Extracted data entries
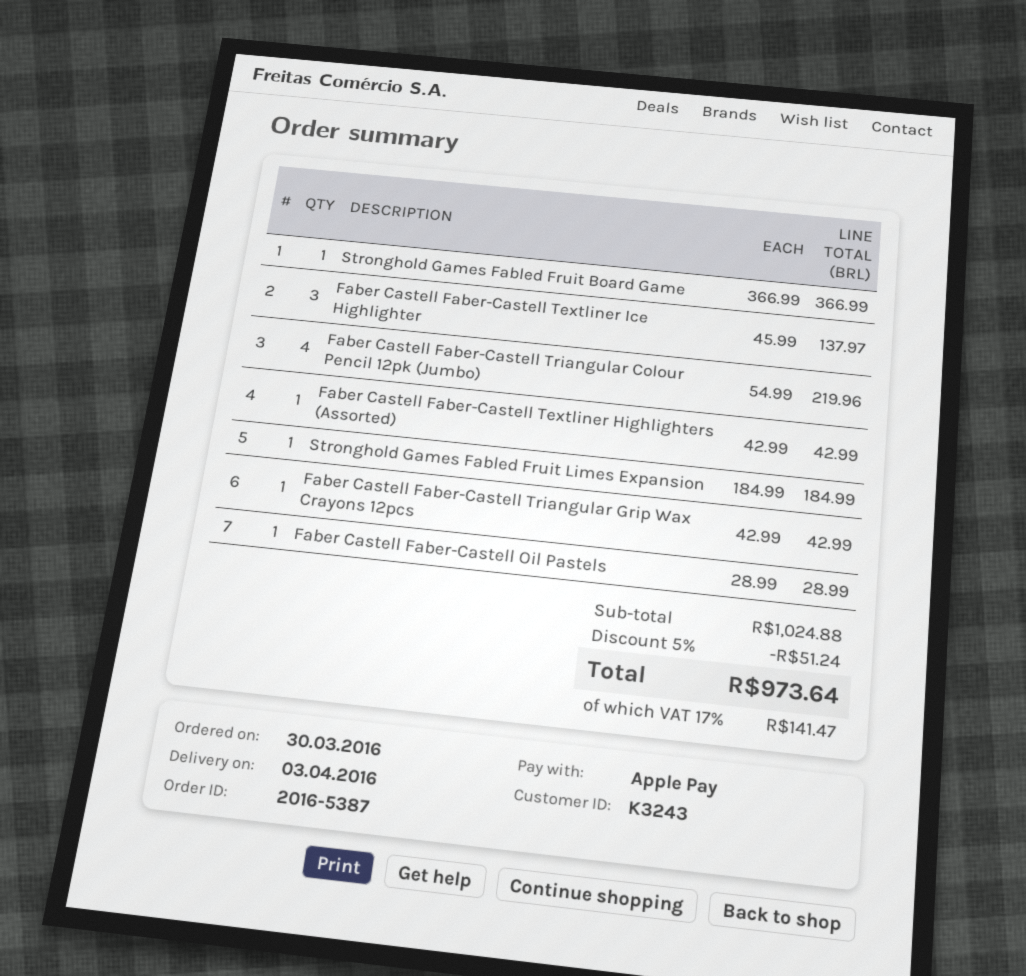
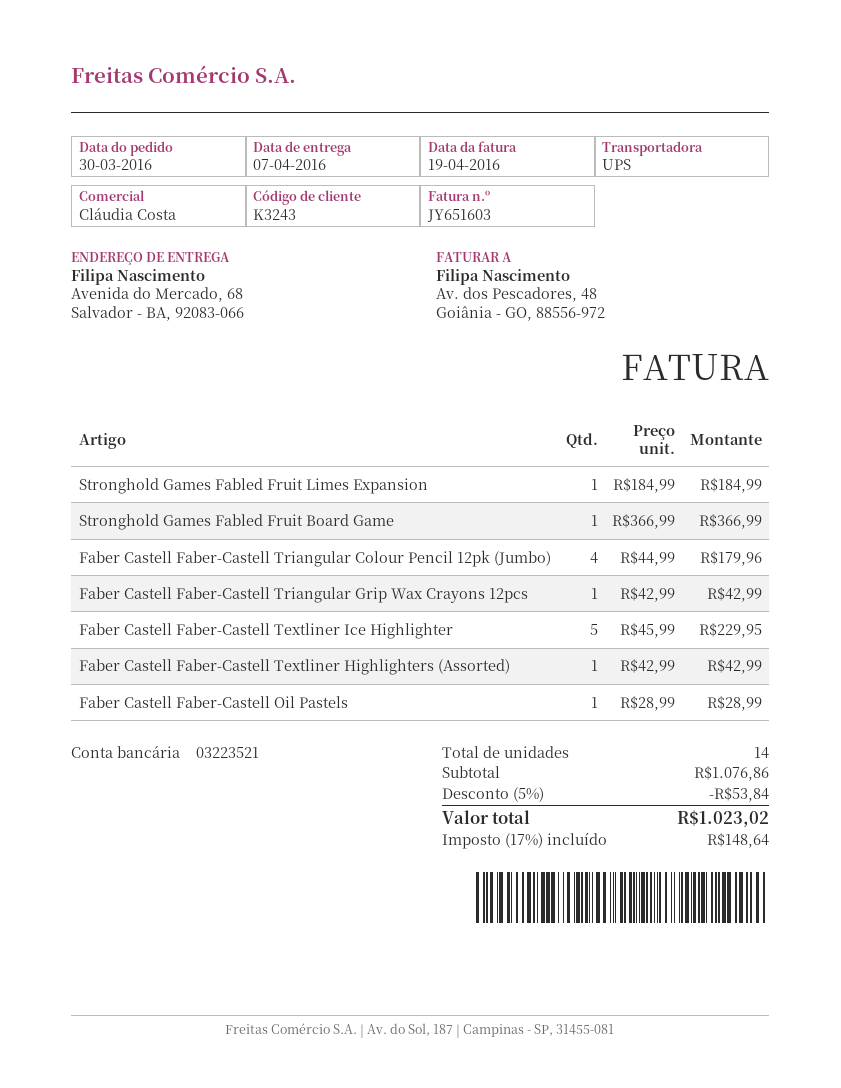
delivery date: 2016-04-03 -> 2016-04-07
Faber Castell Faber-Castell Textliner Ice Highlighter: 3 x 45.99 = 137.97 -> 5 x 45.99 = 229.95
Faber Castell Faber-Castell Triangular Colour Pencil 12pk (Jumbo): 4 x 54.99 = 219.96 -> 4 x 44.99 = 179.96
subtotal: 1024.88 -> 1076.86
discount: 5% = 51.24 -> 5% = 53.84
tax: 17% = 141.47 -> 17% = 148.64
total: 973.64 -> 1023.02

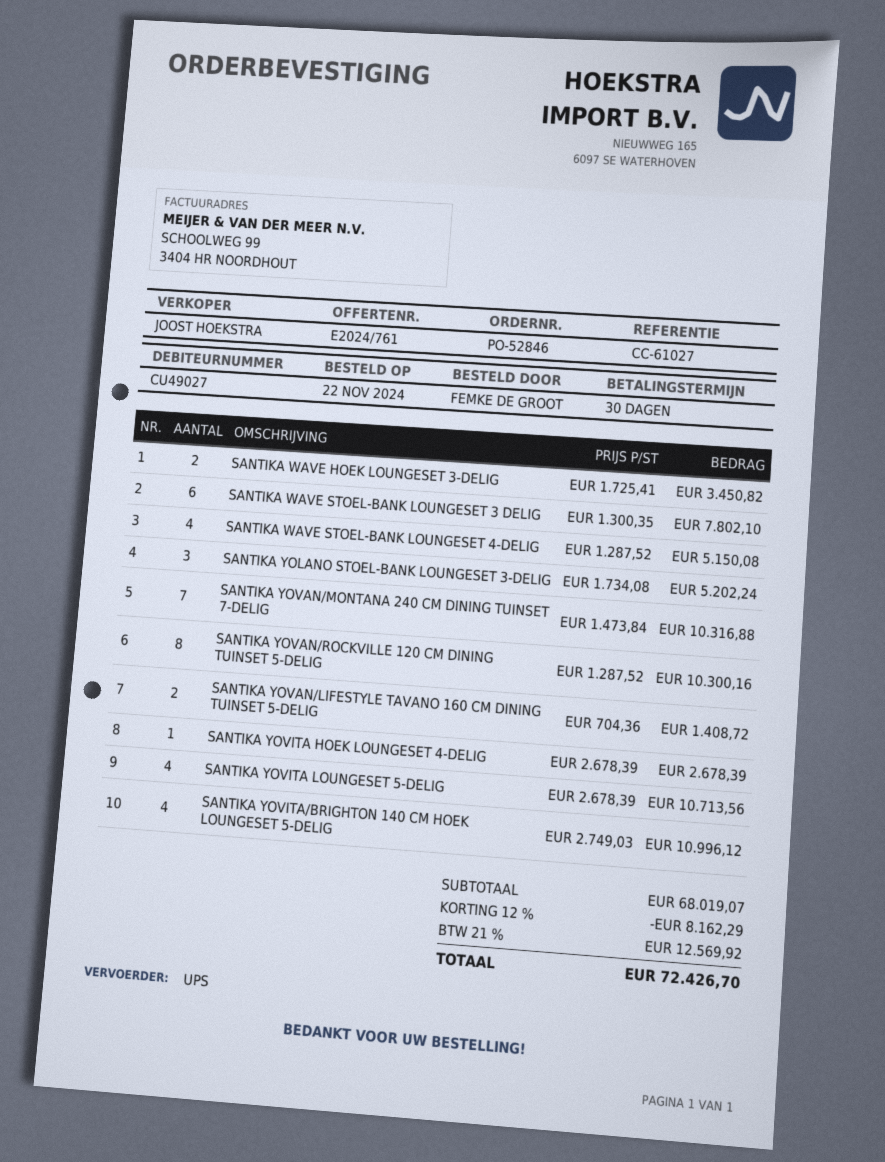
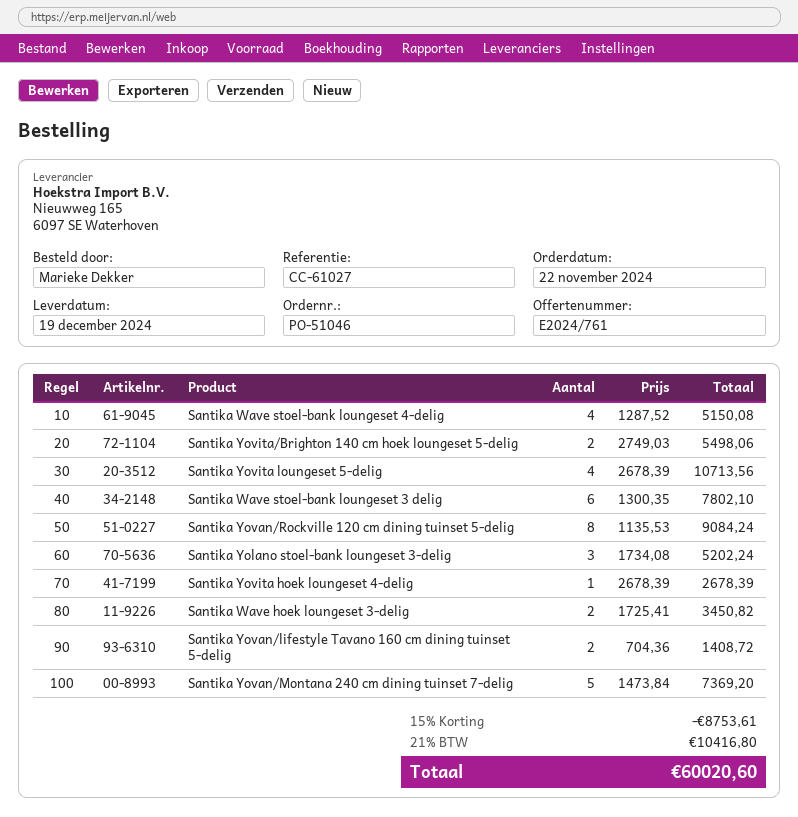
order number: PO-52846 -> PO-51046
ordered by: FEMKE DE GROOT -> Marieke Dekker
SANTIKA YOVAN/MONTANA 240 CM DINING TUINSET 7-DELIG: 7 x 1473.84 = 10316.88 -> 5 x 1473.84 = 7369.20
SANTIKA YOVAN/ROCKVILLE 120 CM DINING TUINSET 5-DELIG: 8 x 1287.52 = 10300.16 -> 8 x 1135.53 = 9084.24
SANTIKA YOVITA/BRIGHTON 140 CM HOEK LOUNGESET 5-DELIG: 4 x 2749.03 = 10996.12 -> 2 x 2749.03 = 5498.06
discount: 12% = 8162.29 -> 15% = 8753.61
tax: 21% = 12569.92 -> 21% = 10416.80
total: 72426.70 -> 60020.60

= WHAT IS NEEDED =
In the copy, include every line of the entries above exactly and none of the pictures.

= TASK RESPONSE =
delivery date: 2016-04-03 -> 2016-04-07
Faber Castell Faber-Castell Textliner Ice Highlighter: 3 x 45.99 = 137.97 -> 5 x 45.99 = 229.95
Faber Castell Faber-Castell Triangular Colour Pencil 12pk (Jumbo): 4 x 54.99 = 219.96 -> 4 x 44.99 = 179.96
subtotal: 1024.88 -> 1076.86
discount: 5% = 51.24 -> 5% = 53.84
tax: 17% = 141.47 -> 17% = 148.64
total: 973.64 -> 1023.02

order number: PO-52846 -> PO-51046
ordered by: FEMKE DE GROOT -> Marieke Dekker
SANTIKA YOVAN/MONTANA 240 CM DINING TUINSET 7-DELIG: 7 x 1473.84 = 10316.88 -> 5 x 1473.84 = 7369.20
SANTIKA YOVAN/ROCKVILLE 120 CM DINING TUINSET 5-DELIG: 8 x 1287.52 = 10300.16 -> 8 x 1135.53 = 9084.24
SANTIKA YOVITA/BRIGHTON 140 CM HOEK LOUNGESET 5-DELIG: 4 x 2749.03 = 10996.12 -> 2 x 2749.03 = 5498.06
discount: 12% = 8162.29 -> 15% = 8753.61
tax: 21% = 12569.92 -> 21% = 10416.80
total: 72426.70 -> 60020.60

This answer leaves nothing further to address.